Sep 11, 2010

Searching - Recommendation Systems

When I want to look up information on a product I want to eventually buy, I want to know, and I image most people in the world do as well, if the product is any good. The main tool I use is Amazon's vast customer review database. Amazon carries and distributes thousands of products ranging from college text books to girls gone wild video tapes. Go to Amazon.com and perform a simple search for a water bottle.

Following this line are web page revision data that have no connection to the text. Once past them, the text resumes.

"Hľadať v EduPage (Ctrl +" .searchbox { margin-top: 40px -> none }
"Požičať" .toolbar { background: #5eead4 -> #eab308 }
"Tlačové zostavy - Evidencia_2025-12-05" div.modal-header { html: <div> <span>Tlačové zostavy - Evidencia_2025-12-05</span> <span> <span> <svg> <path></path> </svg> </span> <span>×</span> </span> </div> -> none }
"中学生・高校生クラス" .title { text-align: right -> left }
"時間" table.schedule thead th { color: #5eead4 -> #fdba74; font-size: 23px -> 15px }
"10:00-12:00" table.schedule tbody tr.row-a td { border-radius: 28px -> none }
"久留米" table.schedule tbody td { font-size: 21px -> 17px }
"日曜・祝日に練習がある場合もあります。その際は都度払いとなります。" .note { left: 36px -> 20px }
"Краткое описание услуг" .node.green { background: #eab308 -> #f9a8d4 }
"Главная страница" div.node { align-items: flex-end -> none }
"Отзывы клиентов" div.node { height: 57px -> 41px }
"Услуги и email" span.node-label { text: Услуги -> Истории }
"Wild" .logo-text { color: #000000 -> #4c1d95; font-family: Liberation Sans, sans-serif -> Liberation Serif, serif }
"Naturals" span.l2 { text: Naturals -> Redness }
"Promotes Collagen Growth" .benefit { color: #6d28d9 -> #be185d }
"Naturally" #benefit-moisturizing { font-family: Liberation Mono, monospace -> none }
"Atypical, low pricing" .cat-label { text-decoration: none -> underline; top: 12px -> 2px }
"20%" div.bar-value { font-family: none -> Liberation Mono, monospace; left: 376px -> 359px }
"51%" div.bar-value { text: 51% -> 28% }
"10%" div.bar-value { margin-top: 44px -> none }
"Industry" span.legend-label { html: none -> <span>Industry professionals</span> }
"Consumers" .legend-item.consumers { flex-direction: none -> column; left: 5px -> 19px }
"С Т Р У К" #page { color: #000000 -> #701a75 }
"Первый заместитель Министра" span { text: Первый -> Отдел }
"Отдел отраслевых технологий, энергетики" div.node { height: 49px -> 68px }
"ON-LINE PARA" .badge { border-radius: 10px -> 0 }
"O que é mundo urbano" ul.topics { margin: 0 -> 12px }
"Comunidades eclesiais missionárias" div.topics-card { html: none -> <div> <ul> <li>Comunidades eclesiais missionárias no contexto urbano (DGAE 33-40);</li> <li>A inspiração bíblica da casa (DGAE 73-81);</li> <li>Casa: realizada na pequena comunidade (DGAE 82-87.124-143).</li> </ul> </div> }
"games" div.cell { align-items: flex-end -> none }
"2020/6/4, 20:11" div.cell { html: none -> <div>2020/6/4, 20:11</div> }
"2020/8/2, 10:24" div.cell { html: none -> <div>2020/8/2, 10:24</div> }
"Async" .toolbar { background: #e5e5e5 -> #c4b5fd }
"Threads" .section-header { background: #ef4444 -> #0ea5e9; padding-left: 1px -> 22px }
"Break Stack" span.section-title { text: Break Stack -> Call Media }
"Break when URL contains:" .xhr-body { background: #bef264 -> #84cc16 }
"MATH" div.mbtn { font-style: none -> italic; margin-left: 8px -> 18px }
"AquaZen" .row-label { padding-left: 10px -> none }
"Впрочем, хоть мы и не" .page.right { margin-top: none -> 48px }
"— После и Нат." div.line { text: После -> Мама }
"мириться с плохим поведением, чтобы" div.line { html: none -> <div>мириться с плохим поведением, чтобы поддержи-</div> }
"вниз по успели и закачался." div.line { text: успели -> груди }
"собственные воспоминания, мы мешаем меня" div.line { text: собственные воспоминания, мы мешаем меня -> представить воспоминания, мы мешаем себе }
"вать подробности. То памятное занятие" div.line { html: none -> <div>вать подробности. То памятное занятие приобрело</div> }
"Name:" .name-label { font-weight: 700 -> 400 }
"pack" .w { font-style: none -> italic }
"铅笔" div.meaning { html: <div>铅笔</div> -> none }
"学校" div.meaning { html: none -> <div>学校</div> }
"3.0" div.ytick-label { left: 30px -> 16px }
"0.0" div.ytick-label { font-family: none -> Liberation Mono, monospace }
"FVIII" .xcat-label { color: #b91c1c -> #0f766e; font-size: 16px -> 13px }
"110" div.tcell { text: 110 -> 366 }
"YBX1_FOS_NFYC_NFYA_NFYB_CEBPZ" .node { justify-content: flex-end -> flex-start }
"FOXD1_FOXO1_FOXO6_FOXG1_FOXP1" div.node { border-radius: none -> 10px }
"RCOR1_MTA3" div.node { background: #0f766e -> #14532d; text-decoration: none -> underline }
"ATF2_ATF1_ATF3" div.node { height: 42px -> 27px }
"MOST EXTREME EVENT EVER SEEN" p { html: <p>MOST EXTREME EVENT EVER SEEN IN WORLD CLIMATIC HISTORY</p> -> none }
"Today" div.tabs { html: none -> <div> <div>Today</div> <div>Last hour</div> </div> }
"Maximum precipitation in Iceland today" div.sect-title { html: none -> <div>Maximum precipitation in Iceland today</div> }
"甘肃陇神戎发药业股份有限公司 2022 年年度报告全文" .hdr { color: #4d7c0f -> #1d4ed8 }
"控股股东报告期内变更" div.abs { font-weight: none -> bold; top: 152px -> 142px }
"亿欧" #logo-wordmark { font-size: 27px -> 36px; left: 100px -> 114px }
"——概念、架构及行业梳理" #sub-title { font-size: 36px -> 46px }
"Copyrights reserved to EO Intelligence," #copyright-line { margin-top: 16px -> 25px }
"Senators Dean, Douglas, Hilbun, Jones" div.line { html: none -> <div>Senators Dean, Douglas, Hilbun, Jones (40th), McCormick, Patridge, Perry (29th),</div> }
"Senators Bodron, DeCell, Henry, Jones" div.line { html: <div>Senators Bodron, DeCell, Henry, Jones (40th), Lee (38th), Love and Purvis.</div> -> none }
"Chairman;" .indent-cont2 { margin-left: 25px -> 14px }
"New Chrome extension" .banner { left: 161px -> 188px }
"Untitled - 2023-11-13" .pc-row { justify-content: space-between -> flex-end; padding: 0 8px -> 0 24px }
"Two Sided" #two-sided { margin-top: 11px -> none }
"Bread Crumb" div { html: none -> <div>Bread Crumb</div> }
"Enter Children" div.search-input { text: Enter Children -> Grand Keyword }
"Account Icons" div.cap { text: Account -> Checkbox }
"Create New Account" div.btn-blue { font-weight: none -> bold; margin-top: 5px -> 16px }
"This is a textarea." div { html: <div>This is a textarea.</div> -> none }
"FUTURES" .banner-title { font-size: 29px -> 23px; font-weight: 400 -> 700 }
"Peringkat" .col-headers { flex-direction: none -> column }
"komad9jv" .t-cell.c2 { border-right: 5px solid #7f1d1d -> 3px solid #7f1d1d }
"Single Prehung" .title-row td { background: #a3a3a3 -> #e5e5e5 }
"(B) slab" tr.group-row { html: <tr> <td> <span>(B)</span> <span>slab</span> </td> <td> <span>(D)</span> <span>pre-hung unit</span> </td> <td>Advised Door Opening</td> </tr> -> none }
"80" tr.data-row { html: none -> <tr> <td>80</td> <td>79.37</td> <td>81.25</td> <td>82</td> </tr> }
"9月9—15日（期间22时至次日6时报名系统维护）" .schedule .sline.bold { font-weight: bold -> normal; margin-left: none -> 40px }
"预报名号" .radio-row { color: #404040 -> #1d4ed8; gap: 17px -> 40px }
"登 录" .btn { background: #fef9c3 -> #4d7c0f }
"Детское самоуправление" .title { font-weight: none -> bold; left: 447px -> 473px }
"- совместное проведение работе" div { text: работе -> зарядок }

You should see a returned list of all items relevant to your search. If a product has ever been purchased before on Amazon, chances are a review or two will be written about that product. Amazon takes all its reviews and displays the average customer review by the means of gold stars. Once you click on the stars, you may begin to read the reviews. You may read some of the best reviews or the worse ones. What I typically like to do is make sure the span of customer reviews is large enough and if there is clearly a dominating review of it being really good or horrible, that's enough for me to make a purchasing decision. In the example below, a water bottle has 461 reviews and 3/4 of all votes ranked it at five stars. There is a very good chance that you won't be disappointed with this product if you were to buy it.
 There are critics everywhere so if I find a product with only a couple reviews and one is either really positive and/or negative, I can't really rely on that being very accurate. It could very well be that vendors rival is simply trying to get a competitive edge on the internet by playing dirty.